So the integral test states that, given a sum from some lower terminal to infinity, the integral with those terminals of what is being summed is defined, then the series if convergent.
To start, the function #f(n) = n^5e^(-n^2)# needs to be antidifferentiated, by repeated applications of the integration by parts formula:
#int n^5e^(-n^2) dn = -1/2 int n^4*-2n*e^(-n^2) dn#
(I write it like that for convenience in the next step).
Let #u_1 = n^4 rArr (du_1)/(dn) = 4n^3#
And #(dv)/(dn) = -2n*e^(-n^2) rArr v = e^(-n^2)# (this uses the 'inverse' version of the chain rule).

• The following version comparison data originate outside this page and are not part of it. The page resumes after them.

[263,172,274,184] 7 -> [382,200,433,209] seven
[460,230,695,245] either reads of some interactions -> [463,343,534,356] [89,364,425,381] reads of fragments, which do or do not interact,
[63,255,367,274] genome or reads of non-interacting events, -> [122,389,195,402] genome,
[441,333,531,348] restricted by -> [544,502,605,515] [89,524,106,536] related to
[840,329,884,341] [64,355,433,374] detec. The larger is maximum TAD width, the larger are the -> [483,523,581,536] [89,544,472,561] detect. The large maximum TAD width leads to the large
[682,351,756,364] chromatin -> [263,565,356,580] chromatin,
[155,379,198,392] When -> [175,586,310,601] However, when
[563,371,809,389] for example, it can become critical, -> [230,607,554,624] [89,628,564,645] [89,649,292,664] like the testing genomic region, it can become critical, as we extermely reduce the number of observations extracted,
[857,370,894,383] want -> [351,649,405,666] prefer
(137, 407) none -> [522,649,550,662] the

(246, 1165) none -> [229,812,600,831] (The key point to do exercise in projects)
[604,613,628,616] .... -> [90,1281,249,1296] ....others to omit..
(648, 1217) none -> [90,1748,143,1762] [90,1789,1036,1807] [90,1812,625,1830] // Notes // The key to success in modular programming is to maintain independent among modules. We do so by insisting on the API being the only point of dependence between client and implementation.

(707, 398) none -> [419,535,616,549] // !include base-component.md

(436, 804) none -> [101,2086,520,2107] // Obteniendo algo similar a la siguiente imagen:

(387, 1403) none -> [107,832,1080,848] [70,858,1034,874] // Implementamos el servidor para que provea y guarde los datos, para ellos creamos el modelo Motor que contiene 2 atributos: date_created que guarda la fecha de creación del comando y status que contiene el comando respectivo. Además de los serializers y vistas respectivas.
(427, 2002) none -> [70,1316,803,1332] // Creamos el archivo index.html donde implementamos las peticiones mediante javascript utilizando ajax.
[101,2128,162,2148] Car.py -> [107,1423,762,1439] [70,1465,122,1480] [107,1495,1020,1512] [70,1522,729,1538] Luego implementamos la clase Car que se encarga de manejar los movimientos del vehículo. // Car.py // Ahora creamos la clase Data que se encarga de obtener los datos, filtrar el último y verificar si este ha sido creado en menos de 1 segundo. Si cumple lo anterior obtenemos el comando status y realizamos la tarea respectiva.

So, #-1/2 int u_1*(dv)/(dn) dn = -1/2 (u_1*v_1 - int v*(du_1)/(dn) dn)#
#=-1/2n^4e^(-n^2) + 1/2int 4n^3e^(-n^2) dn#
For now, let's set aside the #-1/2n^4e^(-n^2)#
Repeating the same process as before:
#1/2int 4n^3e^(-n^2) dn#
#= 2int n^3e^(-n^2) dn#
#=-int n^2*-2n*e^(-n^2) dn#
Let #u_2 = n^2 rArr (du_2)/(dn) = 2n#
And #(dv)/(dn) = -2n*e^(-n^2) rArr v = e^(-n^2)#
Again using the integration by parts formula:
#-int n^2*-2n*e^(-n^2) dn#
# = n^2e^(-n^2) - int 2n*e^(-n^2) dn #
Set aside the: #n^2e^(-n^2)#
Now all that's left is #- int 2n*e^(-n^2) dn#, which we know is just #e^(-n^2)# using the inverse chain rule as before.
So adding up all the little component parts:
#F(n) =int n^5e^(-n^2) dn#
#= -1/2n^4e^(-n^2) - n^2e^(-n^2) - e^(-n^2) + c#
#=-1/2e^(-n^2)(n^4 + 2n^2 + 2) + c#
Now on to the actual question! - evaluating the integral from one to infinity of this function, #f(n)#.
So the integral is...
#-1/2[e^(-n^2)(n^4 + 2n^2 + 2)]_1^oo#
Now substituting #n=1# into the antiderivative function, #F#, you get #F(1) = 5e^-1#
The improper part of the integral can be evaluated as the limit as #x# approaches infinity of #F(x)#, and this can be done as two limits because the limit of the product #e^(-n^2)*(n^4 + 2n^2 + 2)# is the same as the product of the limits.
So we want the #lim_(x rarr oo) F(x) - F(1)#
#=-1/2 (lim_(x rarr oo) e^(-x^2)*lim_(x rarr oo)(x^4 + 2x^2 + 2) - 5e^-1)#
#lim_(x rarr oo) e^(-x^2) = 0#
#lim_(x rarr oo)(x^4 + 2x^2 + 2) = oo#
So the overall integral is just... #5/2e^-1# - convergent!
Hope this helps!